(Before and after images)
--------------------------------

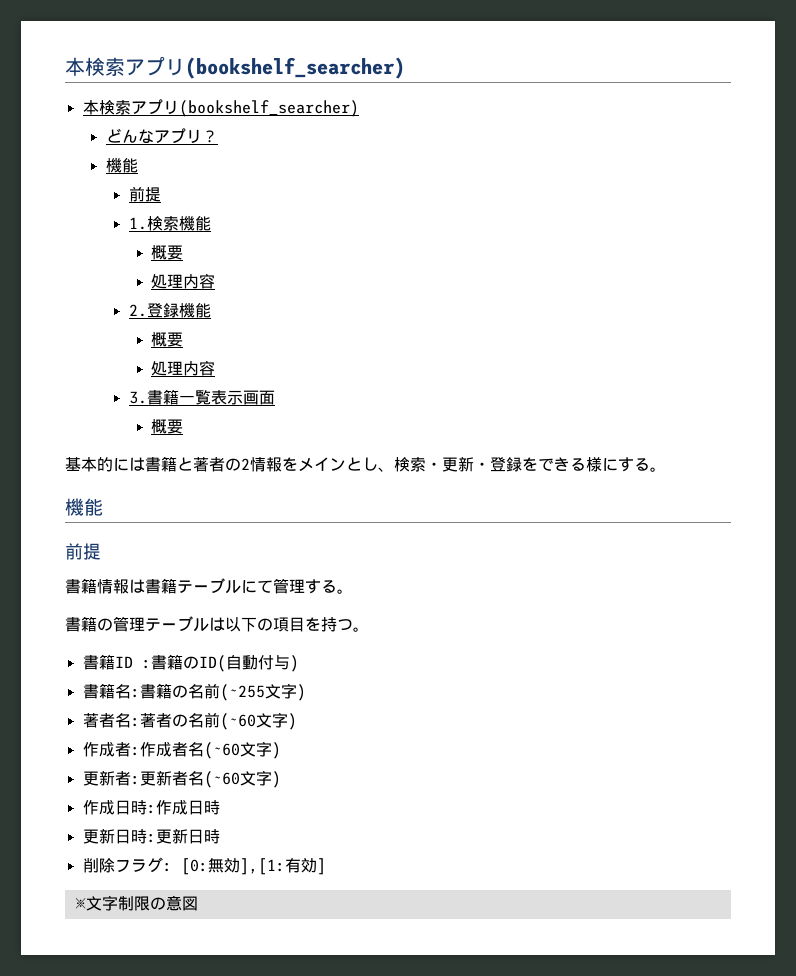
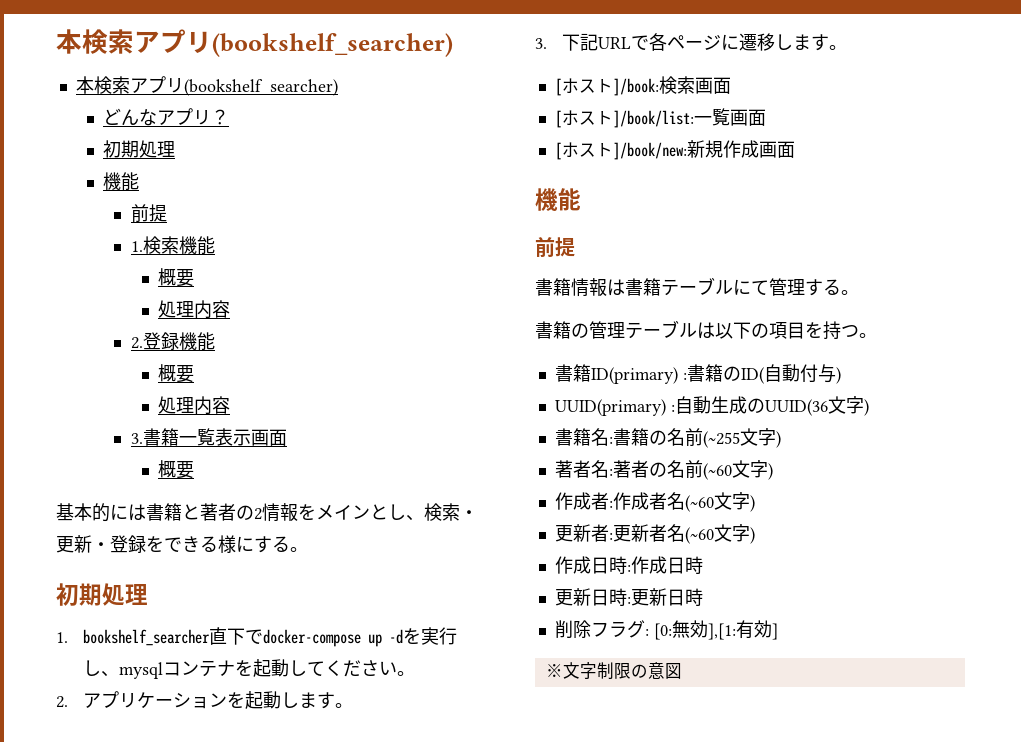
  どんなアプリ？
+ 初期処理
  基本的には書籍と著者の2情報をメインとし、検索・更新・登録をできる様にする。
+ 初期処理
+ 1. bookshelf_searcher直下でdocker-compose up -dを実行し、mysqlコンテナを起動してください。
+ 2.アプリケーションを起動します。
+ 3.下記URLで各ページに遷移します。
+ [ホスト]/book:検索画面
+ [ホスト]/book/list:一覧画面
+ [ホスト]/book/new:新規作成画面
- 書籍ID :書籍のID(自動付与)
+ 書籍ID(primary) :書籍のID(自動付与)
+ UUID(primary) :自動生成のUUID(36文字)

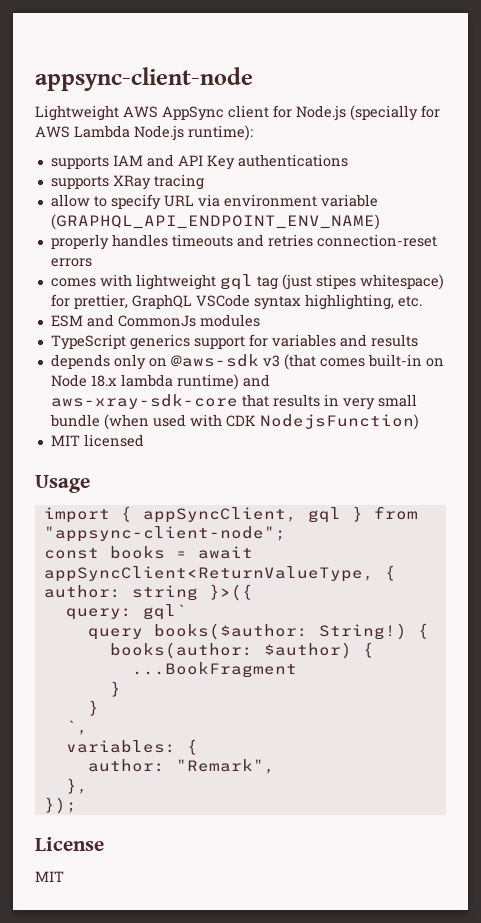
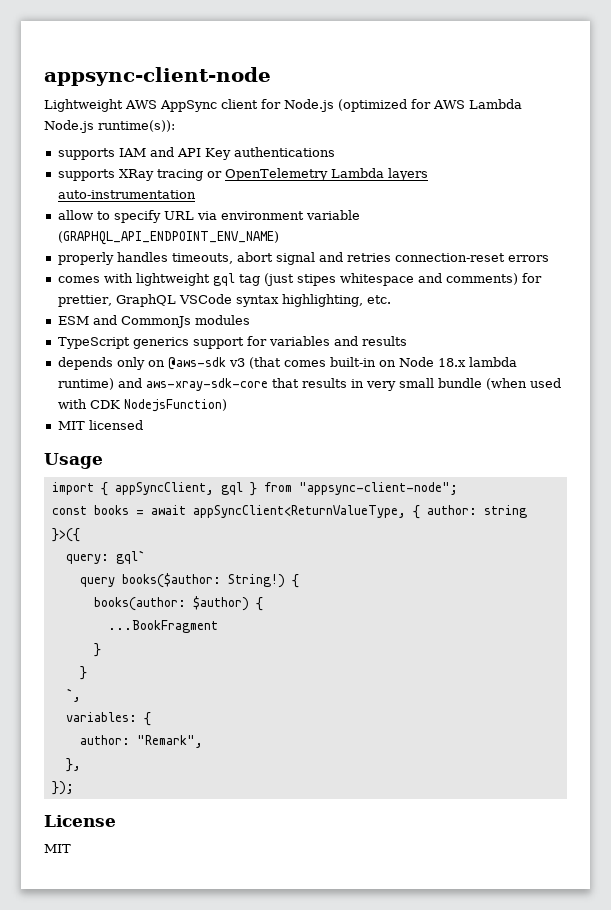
- Lightweight AWS AppSync client for Node.js (specially for AWS Lambda Node.js runtime):
+ Lightweight AWS AppSync client for Node.js (optimized for AWS Lambda Node.js runtime(s)):
- supports XRay tracing
+ supports XRay tracing or OpenTelemetry Lambda layers auto-instrumentation
- properly handles timeouts and retries connection-reset errors
+ properly handles timeouts, abort signal and retries connection-reset errors
- comes with lightweight gql tag (just stipes whitespace) for prettier, GraphQL VSCode syntax highlighting, etc.
+ comes with lightweight gql tag (just stipes whitespace and comments) for prettier, GraphQL VSCode syntax highlighting, etc.

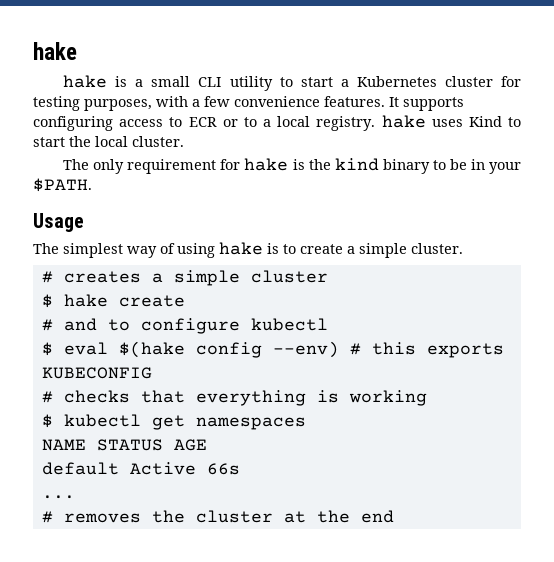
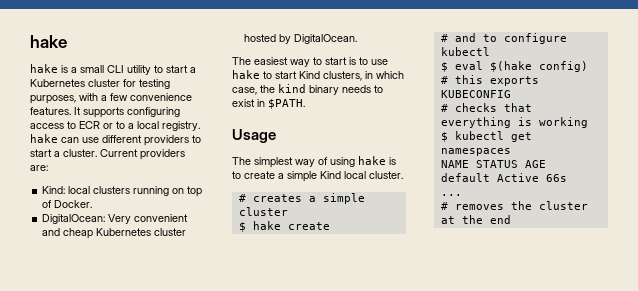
- It supports configuring access to ECR or to a local registry. hake uses Kind to start the local cluster.
- The only requirement for hake is the kind binary to be in your $PATH.
+ It supports configuring access to ECR or to a local registry. hake can use different providers to start a cluster. Current providers are:
+ Kind: local clusters running on top of Docker.
+ DigitalOcean: Very convenient and cheap Kubernetes cluster hosted by DigitalOcean.
+ The easiest way to start is to use hake to start Kind clusters, in which case, the kind binary needs to exist in $PATH.
- The simplest way of using hake is to create a simple cluster.
+ The simplest way of using hake is to create a simple Kind local cluster.
- $ eval $(hake config --env) # this exports KUBECONFIG
+ $ eval $(hake config) # this exports KUBECONFIG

--------------------------------

= Task instructions =
Above are the records; repeat them all exactly, without the pictures.

= Solved problem =
  どんなアプリ？
+ 初期処理
  基本的には書籍と著者の2情報をメインとし、検索・更新・登録をできる様にする。
+ 初期処理
+ 1. bookshelf_searcher直下でdocker-compose up -dを実行し、mysqlコンテナを起動してください。
+ 2.アプリケーションを起動します。
+ 3.下記URLで各ページに遷移します。
+ [ホスト]/book:検索画面
+ [ホスト]/book/list:一覧画面
+ [ホスト]/book/new:新規作成画面
- 書籍ID :書籍のID(自動付与)
+ 書籍ID(primary) :書籍のID(自動付与)
+ UUID(primary) :自動生成のUUID(36文字)

- Lightweight AWS AppSync client for Node.js (specially for AWS Lambda Node.js runtime):
+ Lightweight AWS AppSync client for Node.js (optimized for AWS Lambda Node.js runtime(s)):
- supports XRay tracing
+ supports XRay tracing or OpenTelemetry Lambda layers auto-instrumentation
- properly handles timeouts and retries connection-reset errors
+ properly handles timeouts, abort signal and retries connection-reset errors
- comes with lightweight gql tag (just stipes whitespace) for prettier, GraphQL VSCode syntax highlighting, etc.
+ comes with lightweight gql tag (just stipes whitespace and comments) for prettier, GraphQL VSCode syntax highlighting, etc.

- It supports configuring access to ECR or to a local registry. hake uses Kind to start the local cluster.
- The only requirement for hake is the kind binary to be in your $PATH.
+ It supports configuring access to ECR or to a local registry. hake can use different providers to start a cluster. Current providers are:
+ Kind: local clusters running on top of Docker.
+ DigitalOcean: Very convenient and cheap Kubernetes cluster hosted by DigitalOcean.
+ The easiest way to start is to use hake to start Kind clusters, in which case, the kind binary needs to exist in $PATH.
- The simplest way of using hake is to create a simple cluster.
+ The simplest way of using hake is to create a simple Kind local cluster.
- $ eval $(hake config --env) # this exports KUBECONFIG
+ $ eval $(hake config) # this exports KUBECONFIG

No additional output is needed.